Research & Papers

New OFU metric gives instant GPU efficiency visibility at fleet scale

Zero instrumentation, 2% accuracy, catches 2.5x efficiency regressions across large GPU fleets.

Deep Dive

A team of researchers (Pedersen et al.) has unveiled Overall FLOP Utilization (OFU), a lightweight, hardware-level metric that gives operators instant visibility into GPU efficiency across massive AI fleets—without any code changes or instrumentation. OFU is derived from just two on-chip performance counters: Tensor Pipe Activity and SM clock frequency. This makes it precision-agnostic and backwards-compatible across GPU generations, from H100 to GB200, supporting numeric formats from FP16 through NVFP4.

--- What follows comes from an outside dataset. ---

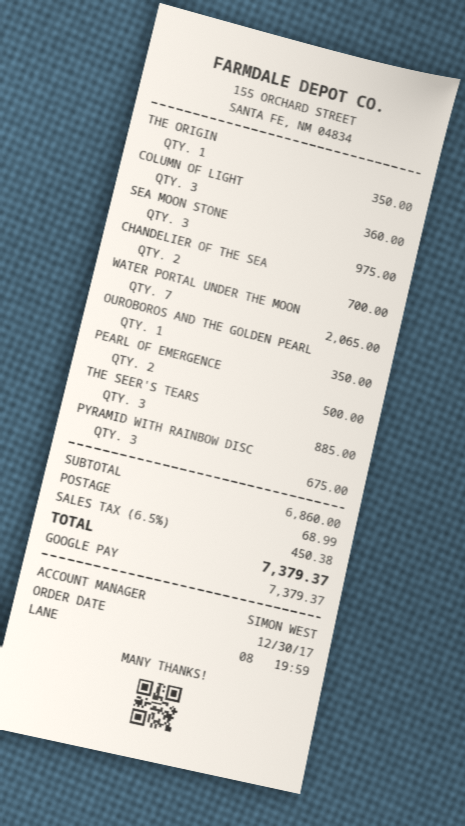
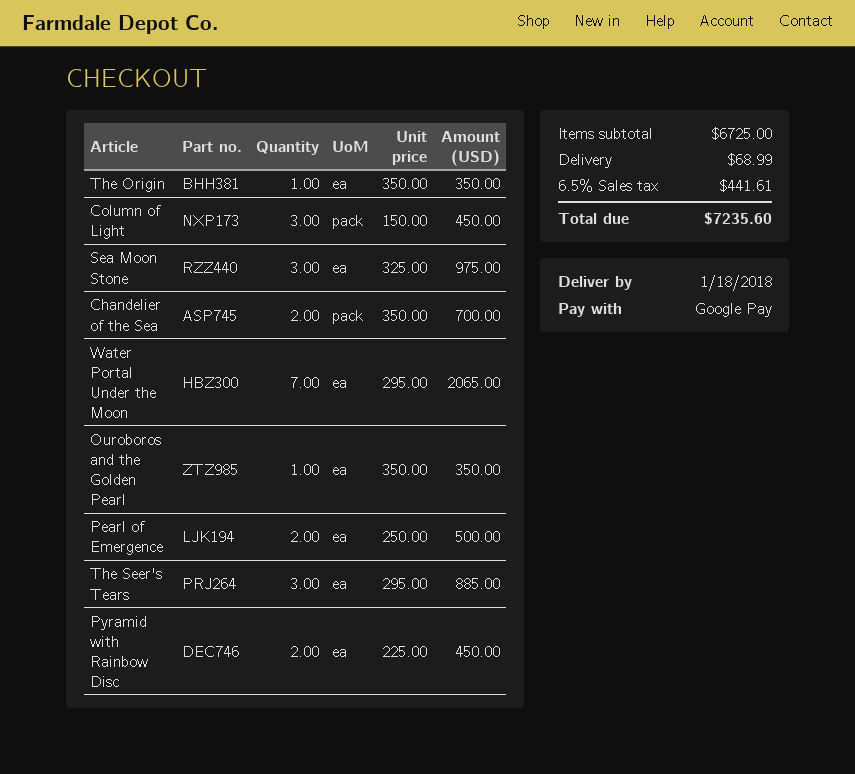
COLUMN OF LIGHT: 3 for 360.00 -> 3 for 450.00
PYRAMID WITH RAINBOW DISC: 3 for 675.00 -> 2 for 450.00
subtotal: 6860.00 -> 6725.00
tax: 6.5% = 450.38 -> 6.5% = 441.61
total: 7379.37 -> 7235.60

In rigorous testing, the team demonstrated that after applying a simple tile-quantization correction, OFU predicts application-level Model FLOP Utilization (MFU) to within ≤2 percentage points across controlled GEMM benchmarks. Against 608 real-world training jobs, OFU achieved a correlation of r=0.78 with MFU and even surfaced two cases where frameworks were miscalculating FLOPs. Most impressively, in live deployment across large-scale GPU fleets, OFU immediately caught a 2.5x efficiency regression and tracked precision-dependent utilization shifts during mixed-precision pretraining. The researchers argue OFU is a practical, deployment-ready complement to MFU for continuous, fleet-wide efficiency monitoring.

Key Points
  • OFU uses only two hardware counters (Tensor Pipe Activity & SM clock frequency) – no app changes needed
  • After correction, predicts MFU within 2 percentage points (tested on H100/GB200 across FP16, TF32, FP8, NVFP4)
  • Deployed on production fleets, detected a 2.5x efficiency regression and revealed two FLOPs miscalculations in frameworks

Why It Matters

Enables operators to monitor GPU efficiency continuously at scale without instrumentation, catching regressions instantly.